Sunday, January 11, 2009

Better Than That

Novelist Jonathan Raban critiques Barack Obama’s “Dreams from My Father”:
To build a political base in his adopted city, Obama had to write a book, but it's a measure of his seemingly unbounded confidence in his abilities that he set his sights on making the book a work of literary art. "Dreams" is less memoir than novel: Most of its characters are composites with fictional names; its total-recall dialogue is as much imagined as remembered; its time sequences are intricately shuffled. It has an old-fashioned plot, as it charts the progress of its hero, first met as a 21-year-old loner for whom "my solitude" was "the safest place I knew," on a Ulyssean quest for identity and community. Like a Trollope novel, "Dreams" ends with a wedding scene, in which all the warring fragments of Obama's life -- black and white, Hawaii and Indonesia, Kenya and Chicago -- finally cohere into one like pieces of an elaborate jigsaw puzzle. Married to a South Side native, and, by inference, to the South Side itself, the wandering hero has at last come home, in -- as it so happens -- the very heart of [Illinois representative] Bobby Rush's political bailiwick.

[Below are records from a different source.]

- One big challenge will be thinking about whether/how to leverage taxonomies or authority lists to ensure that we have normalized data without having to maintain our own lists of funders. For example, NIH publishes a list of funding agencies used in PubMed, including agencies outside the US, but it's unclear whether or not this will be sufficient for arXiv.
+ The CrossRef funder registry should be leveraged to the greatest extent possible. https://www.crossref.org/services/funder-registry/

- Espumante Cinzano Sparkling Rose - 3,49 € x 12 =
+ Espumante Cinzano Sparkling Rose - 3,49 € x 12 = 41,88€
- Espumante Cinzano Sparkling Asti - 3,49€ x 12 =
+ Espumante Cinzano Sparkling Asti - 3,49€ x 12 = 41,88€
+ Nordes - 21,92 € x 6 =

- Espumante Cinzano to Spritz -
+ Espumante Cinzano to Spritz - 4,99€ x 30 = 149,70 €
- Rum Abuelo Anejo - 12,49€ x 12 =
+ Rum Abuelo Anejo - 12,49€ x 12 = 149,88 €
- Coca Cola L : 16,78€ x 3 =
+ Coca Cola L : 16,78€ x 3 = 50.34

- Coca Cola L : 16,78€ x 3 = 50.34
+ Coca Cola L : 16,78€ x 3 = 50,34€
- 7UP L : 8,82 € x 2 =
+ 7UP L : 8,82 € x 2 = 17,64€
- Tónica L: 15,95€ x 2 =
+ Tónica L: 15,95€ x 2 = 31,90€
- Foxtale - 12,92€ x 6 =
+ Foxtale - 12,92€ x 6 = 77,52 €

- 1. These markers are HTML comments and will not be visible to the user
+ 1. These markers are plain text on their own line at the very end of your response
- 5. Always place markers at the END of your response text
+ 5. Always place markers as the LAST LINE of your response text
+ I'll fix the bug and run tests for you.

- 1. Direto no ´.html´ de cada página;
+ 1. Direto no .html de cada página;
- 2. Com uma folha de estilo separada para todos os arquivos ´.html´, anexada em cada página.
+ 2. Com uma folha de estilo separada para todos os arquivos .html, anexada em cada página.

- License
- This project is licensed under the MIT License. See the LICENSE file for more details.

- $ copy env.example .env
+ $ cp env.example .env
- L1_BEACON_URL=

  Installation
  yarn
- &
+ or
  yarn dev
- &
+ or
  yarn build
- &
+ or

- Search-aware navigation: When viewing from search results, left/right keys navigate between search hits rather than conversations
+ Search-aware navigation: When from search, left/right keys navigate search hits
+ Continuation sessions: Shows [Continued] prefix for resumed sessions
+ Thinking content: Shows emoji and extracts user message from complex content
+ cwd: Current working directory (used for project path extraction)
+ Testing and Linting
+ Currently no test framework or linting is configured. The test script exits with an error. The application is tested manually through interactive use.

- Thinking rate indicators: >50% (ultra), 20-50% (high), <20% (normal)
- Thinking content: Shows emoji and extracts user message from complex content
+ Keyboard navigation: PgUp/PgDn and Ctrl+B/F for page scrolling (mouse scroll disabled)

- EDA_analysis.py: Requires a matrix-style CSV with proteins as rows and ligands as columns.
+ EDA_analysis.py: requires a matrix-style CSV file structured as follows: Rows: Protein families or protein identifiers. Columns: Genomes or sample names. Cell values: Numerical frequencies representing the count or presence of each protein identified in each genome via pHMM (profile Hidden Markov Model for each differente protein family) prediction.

Obama is a skillful realist. By day, the I of his book is a vigilant listener and watcher, a hoarder of contingent details, who hugs his observations to himself, then broods on them late into the night. It's in the insomniac small hours when -- alone except for his burning cigarette -- he comes into his own as a restless thinker, figuring out his world in passages of eloquent interior monologue. Three o'clock in the morning is a recurring time in "Dreams," the hour at which patterns reveal themselves, resolutions are made and the reader enjoys the illusion of unhindered intimacy with the author.

But the book really takes wing when Obama wriggles out of the constraints of the first person singular and, like a novelist, imagines his way into the skulls of other people. Early on, he tries to see Kansas in the 1930s through the young eyes of his white grandparents, "Toot" and "Gramps," when they were courting. Later, his 7-year-old self is playing with Lolo, his Indonesian stepfather, in the backyard of their house in a Jakarta suburb when Obama catches sight of his mother, watching them from behind a window. For the next five pages, he leaps inside her head to observe himself and Lolo through her eyes. It's a bravado performance, as the writer feels on his own pulse the pain of his mother's expatriation and her budding estrangement from her new husband, so troublingly different in his native Indonesia from the student with whom she fell in love in Honolulu.
It’s tempting for Barack Obama’s critics to dismiss his memoir as the expanded product of a college creative writing course.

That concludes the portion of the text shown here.